We've been climbing quite a bit with Jay and Kitty. Here we're in the Ice Park getting a little training done for future big routes. Kitty's climbing a nice long route right of  the upper bridge. 

Jay Smith on Mixed Emotions M6 WI6 5.9

Here's Jay on the second pitch of mixed emotions. A very thin rock and ice start. We were happy Jay was there to lead the whole thing cause it definitly took experience and balls to pull off what he did. He placed nuts, cams and pitons before even touching the ice. Once he got on the ice it wasn't over. Very technical thin ice all the way up to the first anchor, which was a combination of a piton, wire nut and a screw. I'm glad it was him and not me. But watching him in the zone was very inspiring and motivating to learn more about mix climbing and the techniques used to do so. Alain and I felt like we were on a Alpine route. Very cool route.
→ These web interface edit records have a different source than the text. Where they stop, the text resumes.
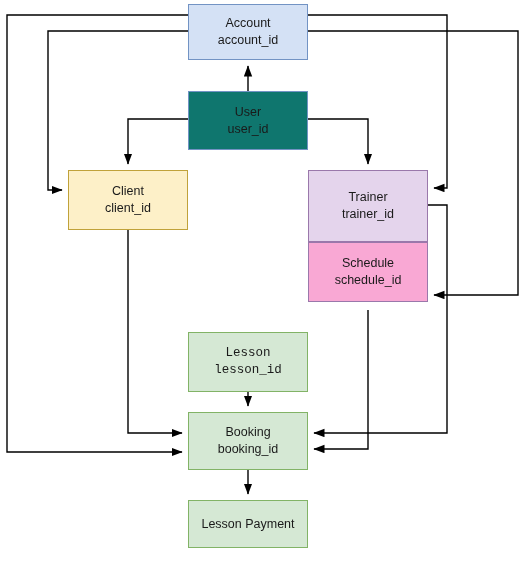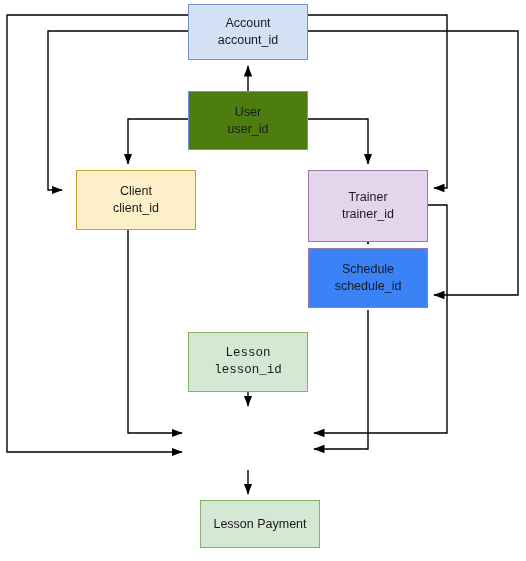--- a/index.html
+++ b/index.html
@@ -68,44 +68,48 @@
         <path d="M 368 310 L 368 449 L 314 449" fill="none" stroke="#000000" stroke-width="1.4" marker-end="url(#arrowhead)"></path>
         <path d="M 248 470 L 248 494" fill="none" stroke="#000000" stroke-width="1.4" marker-end="url(#arrowhead)"></path>
       </g>
   </svg>
 
   <div class="node" style="left: 188px; top: 4px; width: 120px; height: 56px; background: rgb(212, 225, 245); border-color: rgb(114, 147, 196);">
     <span class="line1">Account</span>
     <span class="line2">account_id</span>
   </div>
 
-  <div class="node" style="left: 188px; top: 91px; width: 120px; height: 59px; background: #4d7c0f; border-color: rgb(114, 147, 196);">
+  <div class="node" style="left: 188px; top: 91px; width: 120px; height: 59px; background: #0f766e; border-color: rgb(114, 147, 196);">
     <span class="line1">User</span>
     <span class="line2">user_id</span>
   </div>
 
-  <div class="node" style="left: 76px; top: 170px; width: 120px; height: 60px; background: rgb(253, 240, 200); border-color: rgb(192, 162, 58);">
+  <div class="node" style="left: 68px; top: 170px; width: 120px; height: 60px; background: rgb(253, 240, 200); border-color: rgb(192, 162, 58);">
     <span class="line1">Client</span>
     <span class="line2">client_id</span>
   </div>
 
   <div class="node" style="left: 308px; top: 170px; width: 120px; height: 72px; background: rgb(228, 212, 236); border-color: rgb(154, 120, 171);">
     <span class="line1">Trainer</span>
     <span class="line2">trainer_id</span>
   </div>
 
-  <div class="node" style="left: 308px; top: 248px; width: 120px; height: 60px; background: #3b82f6; border-color: rgb(154, 120, 171);">
+  <div class="node" style="left: 308px; top: 242px; width: 120px; height: 60px; background: #f9a8d4; border-color: rgb(154, 120, 171);">
     <span class="line1">Schedule</span>
     <span class="line2">schedule_id</span>
   </div>
 
   <div class="node" style="left: 188px; top: 332px; width: 120px; height: 60px; background: rgb(213, 232, 212); border-color: rgb(130, 179, 102); font-family: Liberation Mono, monospace;">
     <span class="line1">Lesson</span>
     <span class="line2">lesson_id</span>
   </div>
 
+  <div class="node" style="left: 188px; top: 412px; width: 120px; height: 58px; background: rgb(213, 232, 212); border-color: rgb(130, 179, 102);">
+    <span class="line1">Booking</span>
+    <span class="line2">booking_id</span>
+  </div>
 
-  <div class="node" style="left: 200px; top: 500px; width: 120px; height: 48px; background: rgb(213, 232, 212); border-color: rgb(130, 179, 102);">
+  <div class="node" style="left: 188px; top: 500px; width: 120px; height: 48px; background: rgb(213, 232, 212); border-color: rgb(130, 179, 102);">
     <span class="line1">Lesson Payment</span>
 
   </div>
 
 </div>
 
 </body></html>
Ice Climbing under the stars

Gravitational Pull WI6


We climbed this route in the middle of the night which was a blast. I got to climb my first really hard pitch in the dark and Alain took some wicked photos as you can see. The funny thing was that i got about 25 meters up there and my head lamp fell off my helmet and I was about 2 meters above my last screw. I was left in the dark in an awkward but yet reasonably good position. I kept calm and place a screw in what I thought was good ice. It turned out it was cause I sat on it lit up a smoke and untied my rope , lowered it to Alain and then he tied my head lamp to the rope and sent it off to me .....I finished my smoke of course and took of for the summit.........

2008 Ouray ice Festival

Ines Papert of Germany came in 2nd overall and First female.

Winner of the comp - mens division - Jeff Mercier, Chamonix France

First Ascent of Gravity's Test WI6+, Calixte LeBlanc and Alain Denis

A 35 meter free hanging pillar. Over Hang to vertical climbing . As I looked at this wild piece of ice i thought to myself why do I climb?????????? I didn't really know what to tell myself so I just got my shit ready and climbed up. When I got to the top the feeling inside was more than clear. Nothing beets the feeling of success when it comes down to climbing.......
Here comes the pump fest.......
Here they are : Gravitational Pull WI6 on the left and Gravity's Test WI6+ on the right.
Cal having a sip of hot chocolate, before heading out to Gravity's Rainbow WI5 on the left.